Abstract

Graph homomorphism, also called H-coloring, is a natural generalization of graph coloring: There is a homomorphism from a graph G to a complete graph on k vertices if and only if G is k-colorable. During the recent years the topic of exact (exponential-time) algorithms for NP-hard problems in general, and for graph coloring in particular, has led to extensive research. Consequently, it is natural to ask how the techniques developed for exact graph coloring algorithms can be extended to graph homomorphisms.

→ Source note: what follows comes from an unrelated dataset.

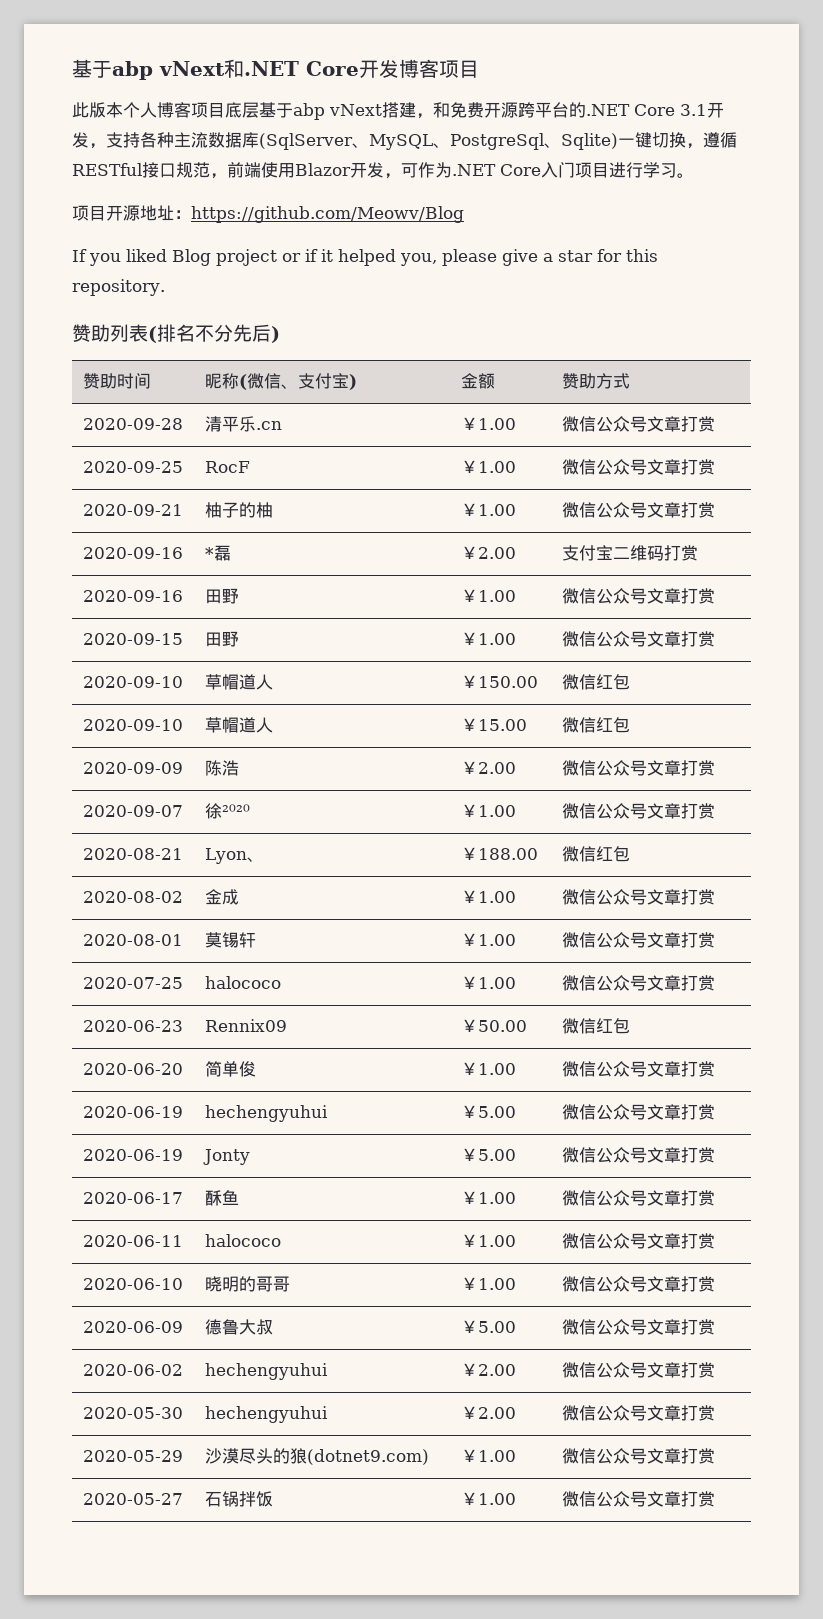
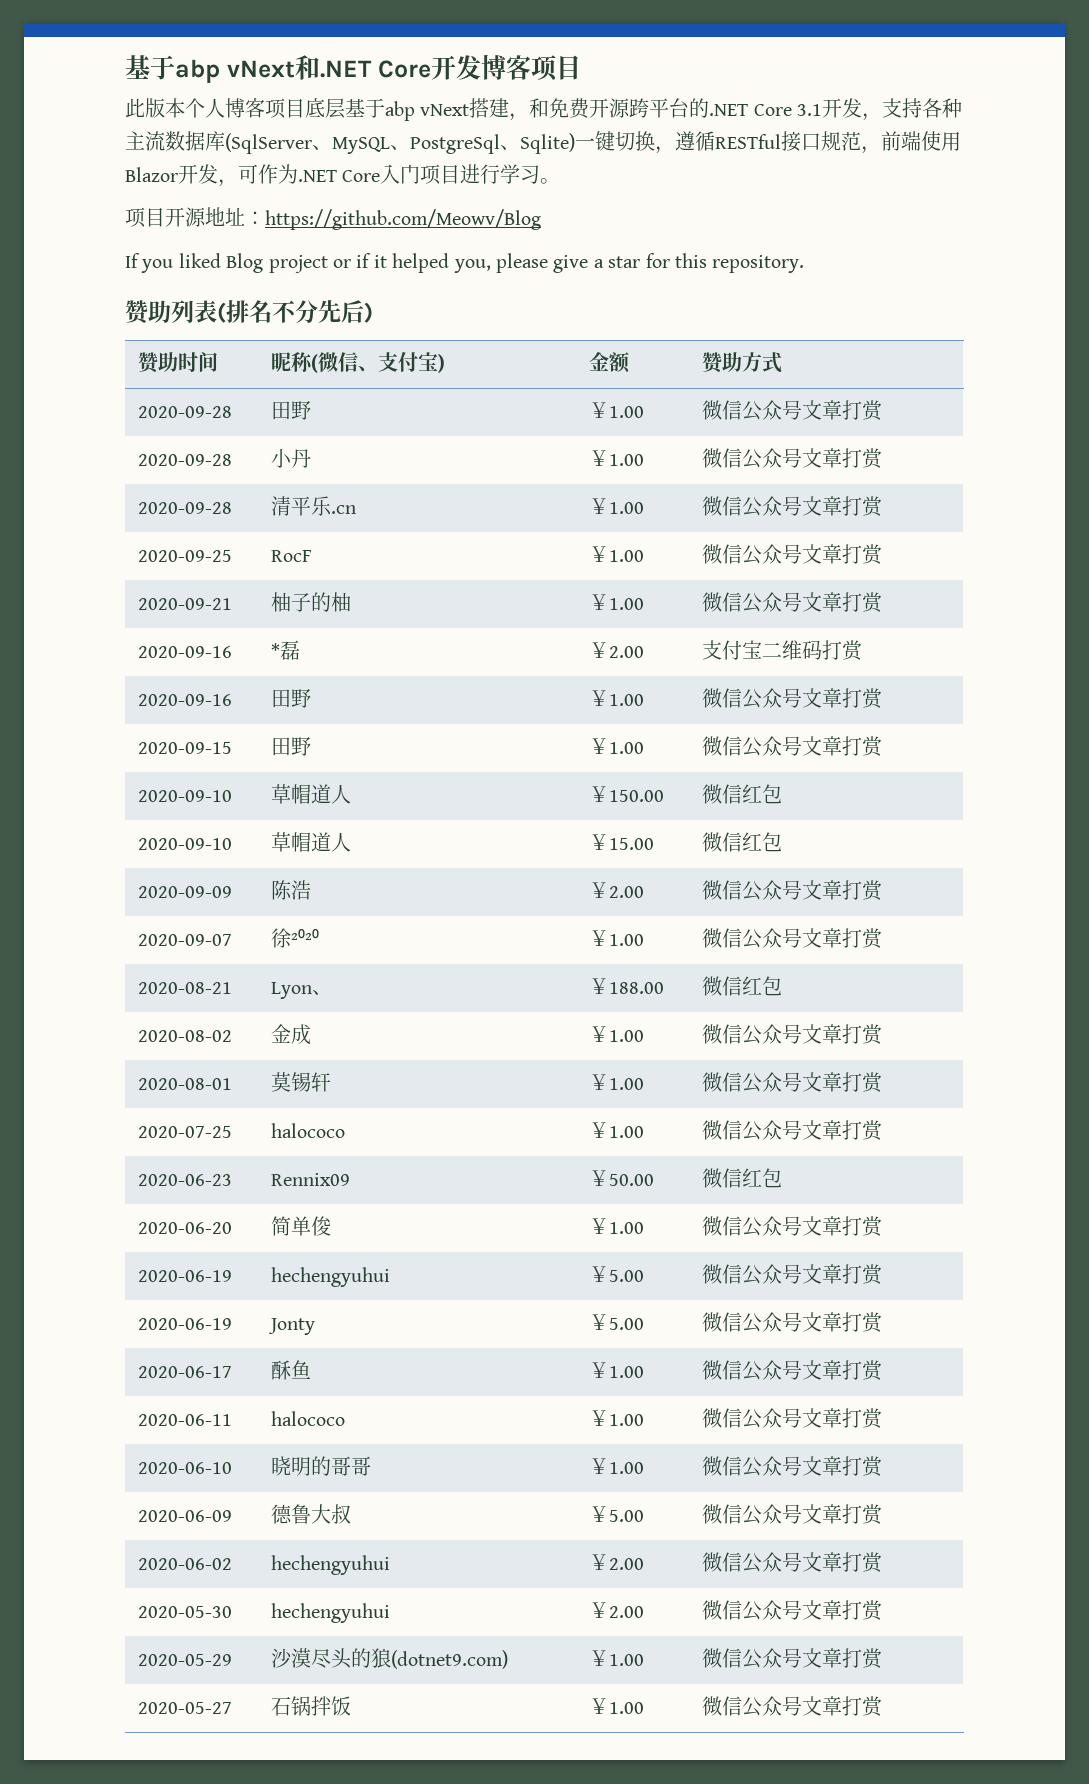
+ 2020-09-28 | 田野 | ￥1.00 | 微信公众号文章打赏
+ 2020-09-28 | 小丹 | ￥1.00 | 微信公众号文章打赏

By the celebrated result of Hell and Nešetřil, for each fixed simple graph H, deciding whether a given simple graph G has a homomorphism to H is polynomial-time solvable if H is a bipartite graph, and NP-complete otherwise. The case where H is a cycle of length 5 is the first NP-hard case different from graph coloring. We show that, for a given graph G on n vertices and an odd integer k≥ 5, whether G is homomorphic to a cycle of length k can be decided in time min\(\{(^{~n}_{n/k}), 2^{n/2}\} \cdot n^{\mathcal{O}(1)}\). We extend the results obtained for cycles, which are graphs of treewidth two, to graphs of bounded treewidth as follows: If H is of treewidth at most t, then whether G is homomorphic to H can be decided in time \((2t + 1)^n \cdot n^{\mathcal{O}(1)}\).